§ Exercise instructions: Give the number of lines in the records below that include the word "RUNARIV", and add nothing to it.

(Items from a dataset)
○ ○ ○ ○ ○ ○ ○
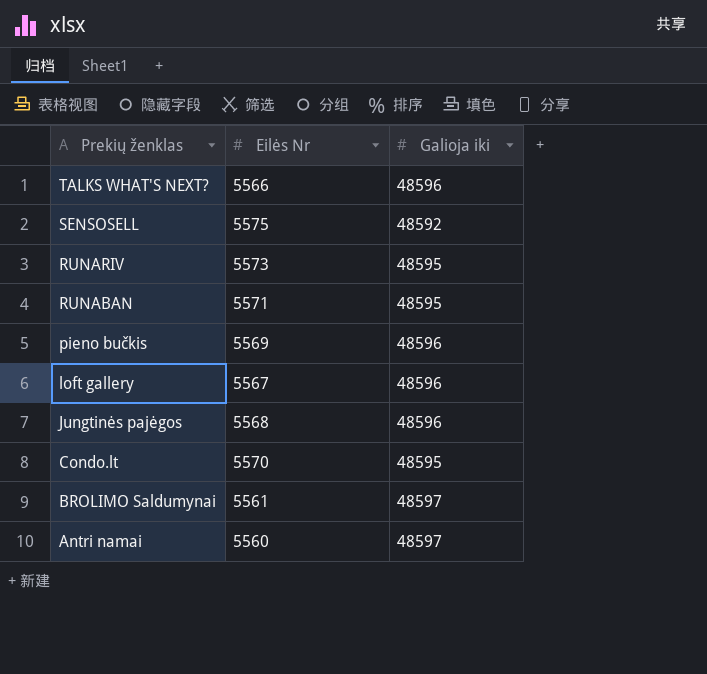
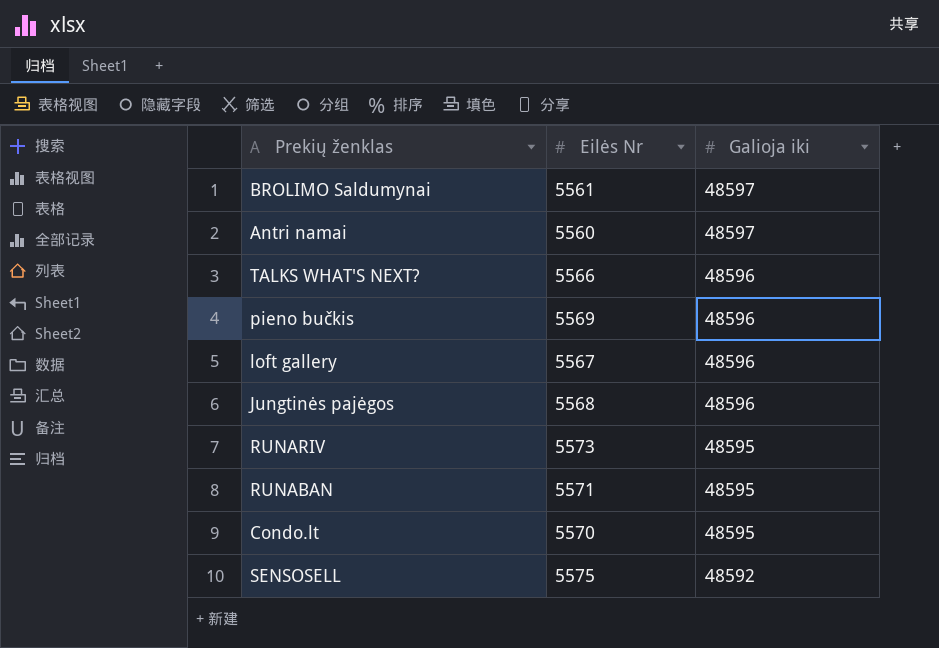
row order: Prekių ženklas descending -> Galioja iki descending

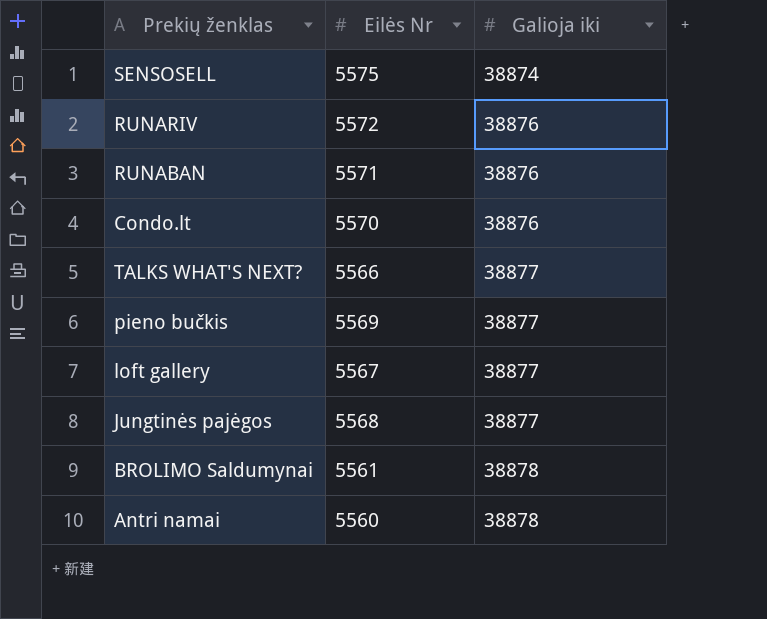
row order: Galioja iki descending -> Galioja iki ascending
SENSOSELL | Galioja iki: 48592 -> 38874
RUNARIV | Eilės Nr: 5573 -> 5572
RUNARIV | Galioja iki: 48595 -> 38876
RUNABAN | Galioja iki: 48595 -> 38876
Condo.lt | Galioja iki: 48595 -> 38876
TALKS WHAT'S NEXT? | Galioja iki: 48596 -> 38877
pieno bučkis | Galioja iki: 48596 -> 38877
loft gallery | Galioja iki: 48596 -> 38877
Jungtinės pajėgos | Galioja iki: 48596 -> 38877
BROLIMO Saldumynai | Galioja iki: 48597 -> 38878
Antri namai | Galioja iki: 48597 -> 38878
○ ○ ○ ○ ○ ○ ○
§ Reply: 2